Report back every line in the data that includes the string "página".

--------------------

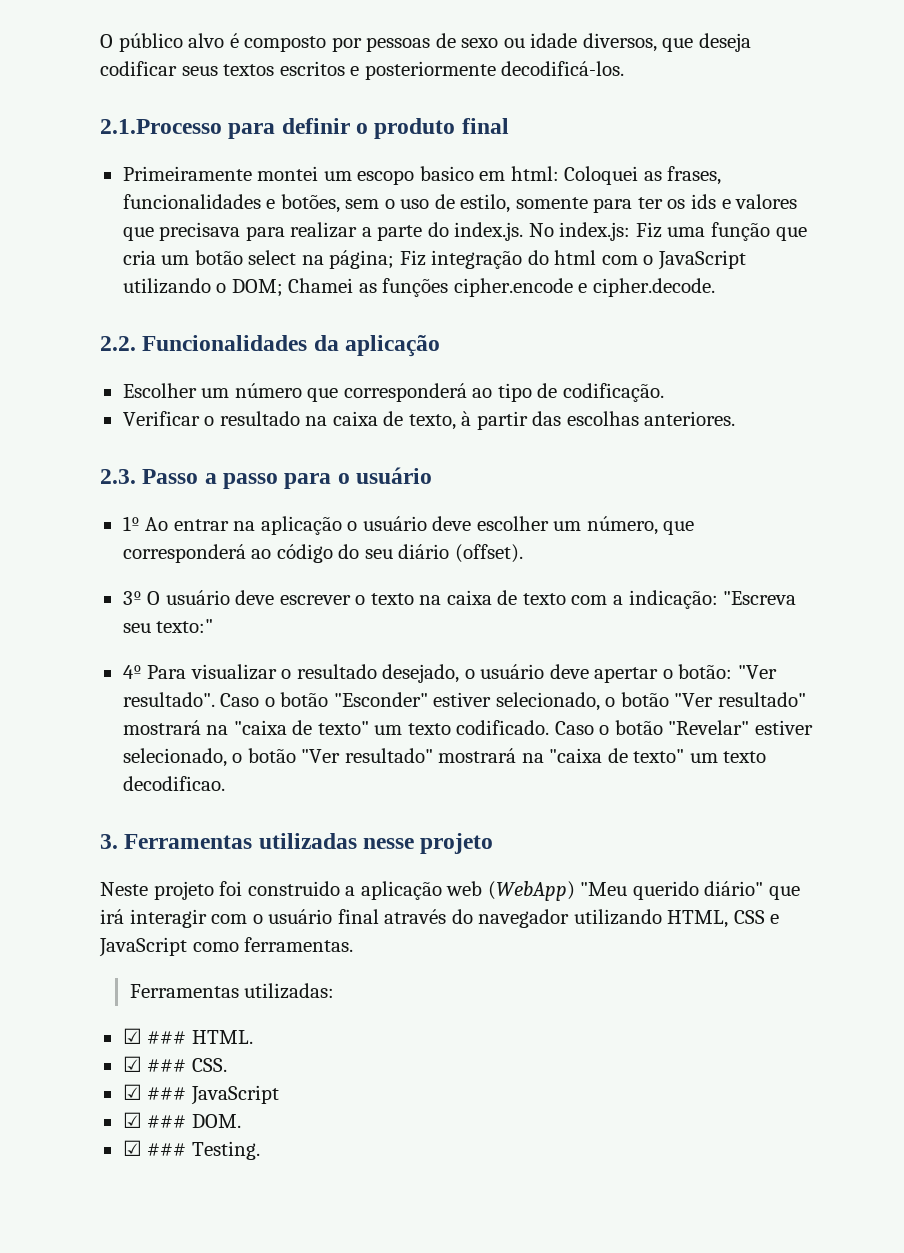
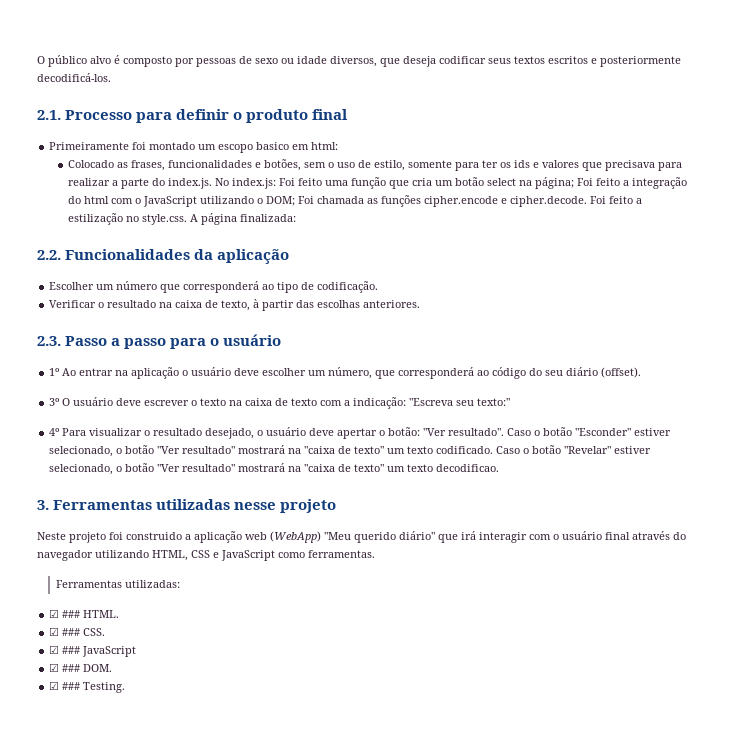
[100,119,222,134] 2.1.Processo -> [37,110,133,120] 2.1. Processo
[257,166,319,181] montei -> [132,142,196,150] foi montado
[564,166,639,185] Coloquei -> [68,160,115,168] // Colocado
[635,222,662,238] Fiz -> [279,178,323,186] Foi feito
[399,250,426,266] Fiz -> [577,178,630,186] Foi feito a
[288,278,354,293] Chamei -> [298,196,365,204] Foi chamada
(715, 287) none -> [590,196,643,204] [68,213,297,225] Foi feito a estilização no style.css. A página finalizada:

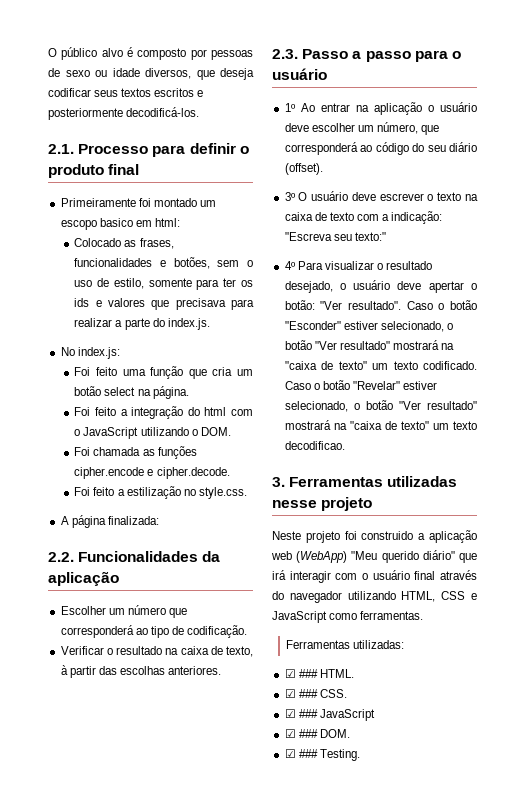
(213, 183) none -> (210, 324) //
(277, 183) none -> (120, 353) //
[535,177,575,189] página; -> [152,386,189,399] página. //
[266,196,296,206] DOM; -> [200,427,231,436] DOM. //
(588, 201) none -> (230, 473) //
(188, 219) none -> (247, 493) //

--------------------

*Exercise answer*
(715, 287) none -> [590,196,643,204] [68,213,297,225] Foi feito a estilização no style.css. A página finalizada:
[535,177,575,189] página; -> [152,386,189,399] página. //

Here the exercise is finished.